In 2016, I was selected to attend a 'Winning Career Strategies for high-performing managers' workshop at Deloitte. It is a series of 3 2-day sessions in 3 different cities and the first session was in Portland in October. The fall colors and the waterfront view from our office was beautiful. Most of Day 1 was focused on self-awareness and did not sound exciting to me as I always thought of myself as a reflective person with a clear head. I wasn't sure what I was going to learn about myself in one day that I did not already know, and wished they focused on other career strategies. Day 2 was about selecting a 'Board of Directors' for yourself that would guide you throughout your career, which seemed more interesting.
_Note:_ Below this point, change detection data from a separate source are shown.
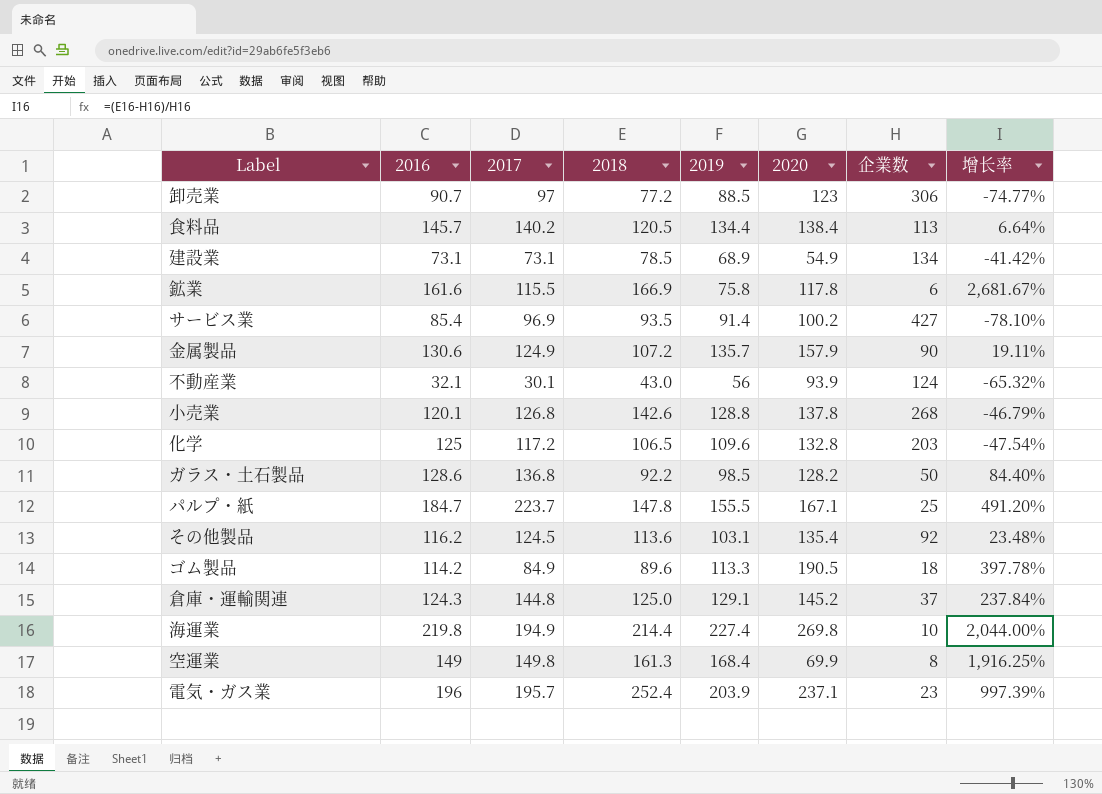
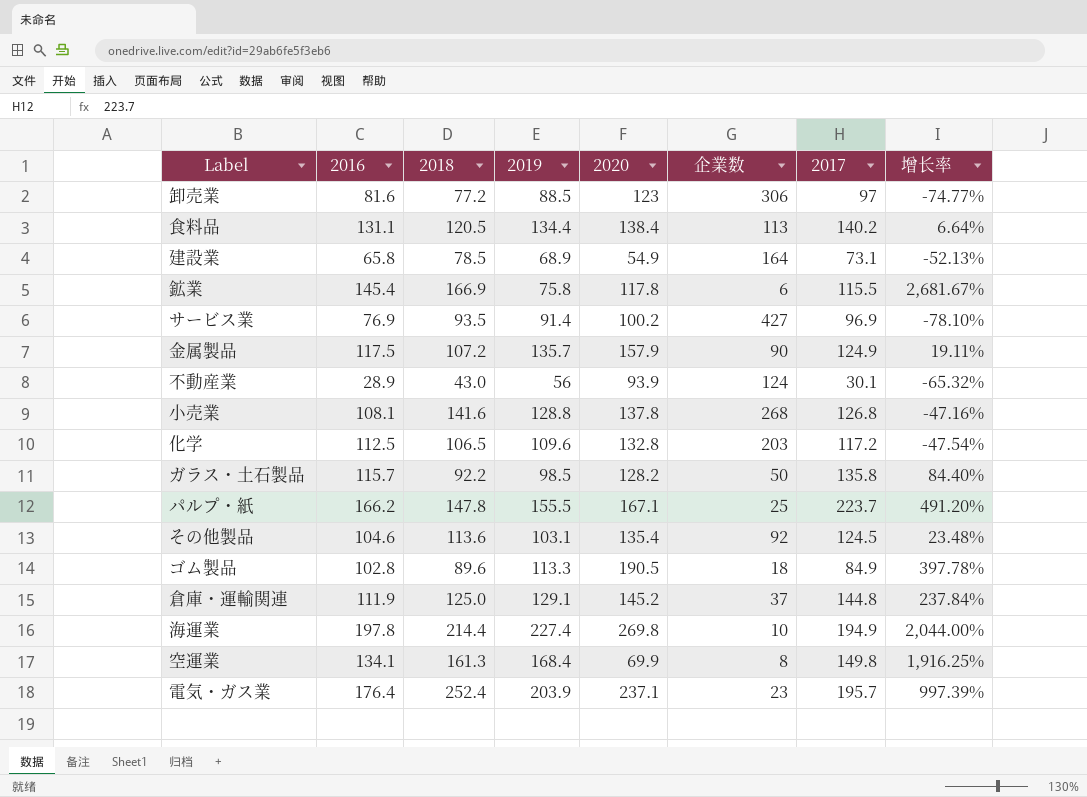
column 2017 | position: 3 -> 7
卸売業 | 2016: 90.7 -> 81.6
食料品 | 2016: 145.7 -> 131.1
建設業 | 2016: 73.1 -> 65.8
建設業 | 企業数: 134 -> 164
建設業 | 增长率: -41.42% -> -52.13%
鉱業 | 2016: 161.6 -> 145.4
サービス業 | 2016: 85.4 -> 76.9
金属製品 | 2016: 130.6 -> 117.5
不動産業 | 2016: 32.1 -> 28.9
小売業 | 2016: 120.1 -> 108.1
小売業 | 2018: 142.6 -> 141.6
小売業 | 增长率: -46.79% -> -47.16%
化学 | 2016: 125 -> 112.5
ガラス・土石製品 | 2016: 128.6 -> 115.7
ガラス・土石製品 | 2017: 136.8 -> 135.8
パルプ・紙 | 2016: 184.7 -> 166.2
その他製品 | 2016: 116.2 -> 104.6
ゴム製品 | 2016: 114.2 -> 102.8
倉庫・運輸関連 | 2016: 124.3 -> 111.9
海運業 | 2016: 219.8 -> 197.8
空運業 | 2016: 149 -> 134.1
電気・ガス業 | 2016: 196 -> 176.4

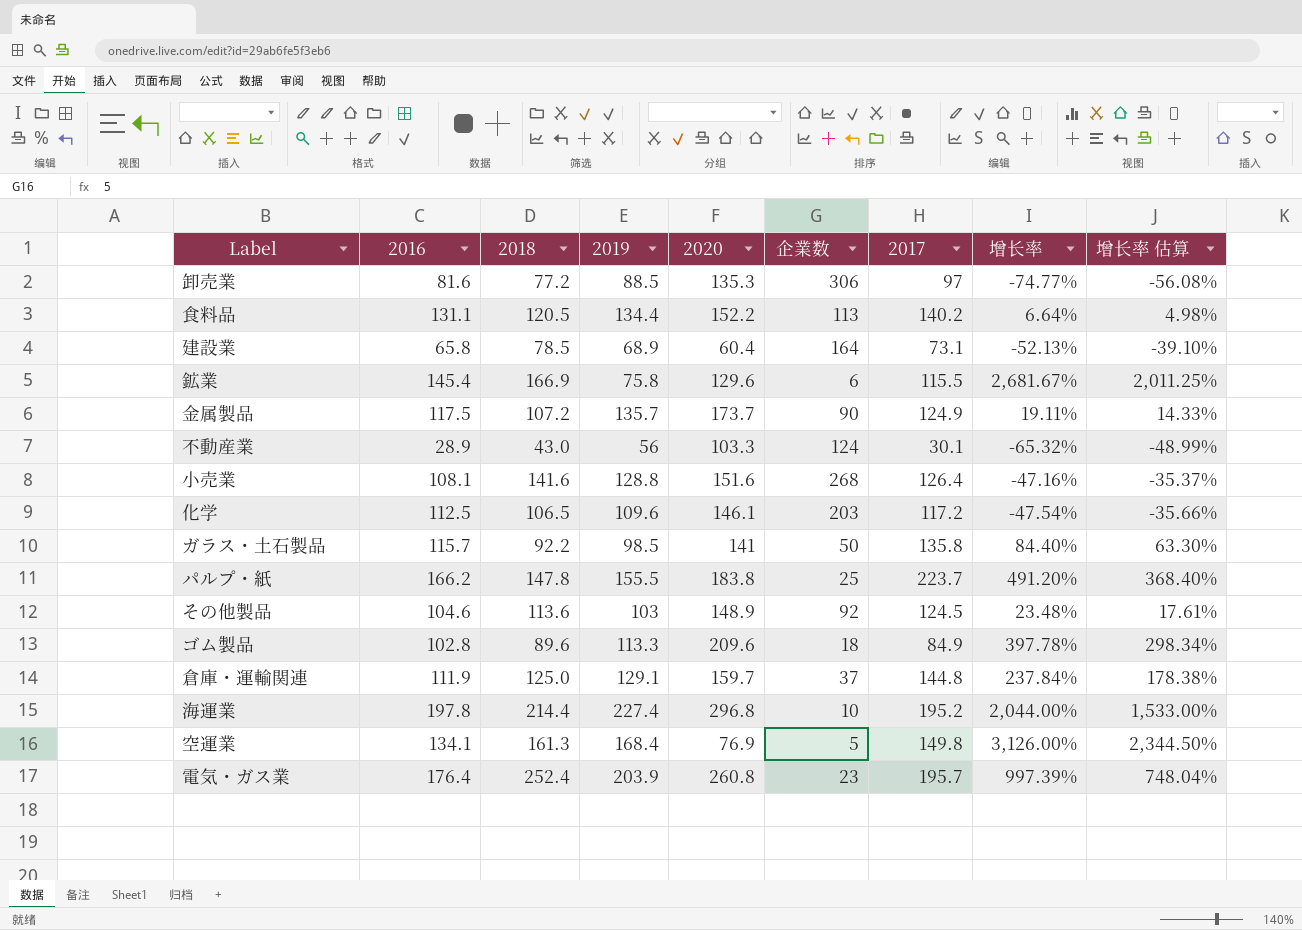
column 增长率 估算 | formula: none -> [增长率] * 0.75
row サービス業: 76.9 | 93.5 | 91.4 | 100.2 | 427 | 96.9 | -78.10% -> none
卸売業 | 2020: 123 -> 135.3
食料品 | 2020: 138.4 -> 152.2
建設業 | 2020: 54.9 -> 60.4
鉱業 | 2020: 117.8 -> 129.6
金属製品 | 2020: 157.9 -> 173.7
不動産業 | 2020: 93.9 -> 103.3
小売業 | 2020: 137.8 -> 151.6
小売業 | 2017: 126.8 -> 126.4
化学 | 2020: 132.8 -> 146.1
ガラス・土石製品 | 2020: 128.2 -> 141
パルプ・紙 | 2020: 167.1 -> 183.8
その他製品 | 2019: 103.1 -> 103
その他製品 | 2020: 135.4 -> 148.9
ゴム製品 | 2020: 190.5 -> 209.6
倉庫・運輸関連 | 2020: 145.2 -> 159.7
海運業 | 2020: 269.8 -> 296.8
海運業 | 2017: 194.9 -> 195.2
空運業 | 2020: 69.9 -> 76.9
空運業 | 企業数: 8 -> 5
空運業 | 增长率: 1,916.25% -> 3,126.00%
電気・ガス業 | 2020: 237.1 -> 260.8

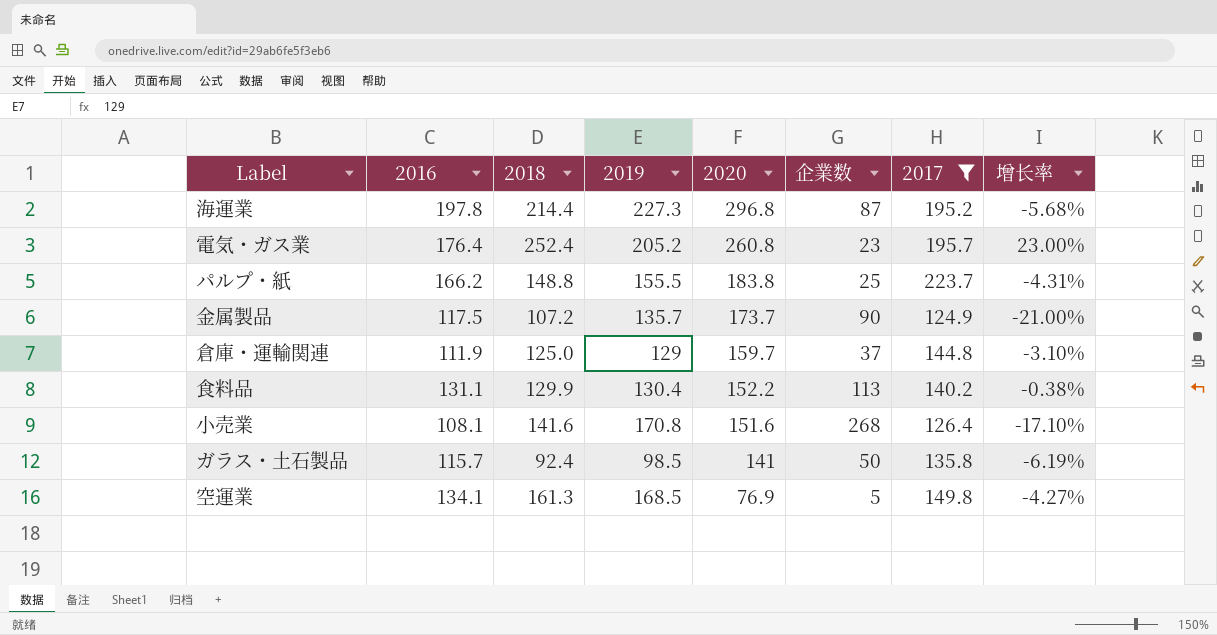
filter: none -> 2017 >= 124.9
row order: none -> 2020 descending
column 增长率 估算 | formula: [增长率] * 0.75 -> none
column 增长率 | formula: ([2018] - [企業数]) / [企業数] -> ([2018] - [2019]) / [2019]
海運業 | 2019: 227.4 -> 227.3
海運業 | 企業数: 10 -> 87
電気・ガス業 | 2019: 203.9 -> 205.2
パルプ・紙 | 2018: 147.8 -> 148.8
倉庫・運輸関連 | 2019: 129.1 -> 129
食料品 | 2018: 120.5 -> 129.9
食料品 | 2019: 134.4 -> 130.4
小売業 | 2019: 128.8 -> 170.8
ガラス・土石製品 | 2018: 92.2 -> 92.4
空運業 | 2019: 168.4 -> 168.5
We were all asked to take a Myers Briggs personality test a week ago and the results would be shared on Day 1. I have taken a couple of personality tests before and I always knew the results. I am a driver, planner with a logical and analytical mindset. The results of Myers Briggs were the same in all categories except one. In one category, it identified me as an original, imaginative, conceptual person versus a realistic, practical person analyzing facts. And boy, that threw me off. I struggled to digest that. Those results were based on answering about 150 questions in roughly 10 minutes and I wondered if they could really be of any consequence. But, instead of letting it go, I decided to dig a little deeper. The really nice coach from Flynn Heath Holt patiently listened to me, asked me a few questions and said that I look at the big picture and am not afraid to take risks which is why I fall into that Intuitive/Pioneer category. Coincidentally, I received the same set of comments from my senior manager a couple of days before, to which I did not pay a lot of attention. I discussed with another Deloitte mentor in the workshop and she said the same based on what she saw that day. Now, hearing it for the third time meant something to me. It could all just be a happy coincidence or the mentors were being really nice or it could be that I always wanted to be a visionary but thought I was not. I do not know the reason but I decided to believe in it. On my flight back home, I told myself that I am a visionary and I always look at the big picture. I let it sink in.
Just believing in it made a lot of difference in my life and my outlook. I do not know if I have always looked at the big picture till the day before, but from that day on magically, I always did. All it took was to believe that I could. You could too. #BelieveinYOU.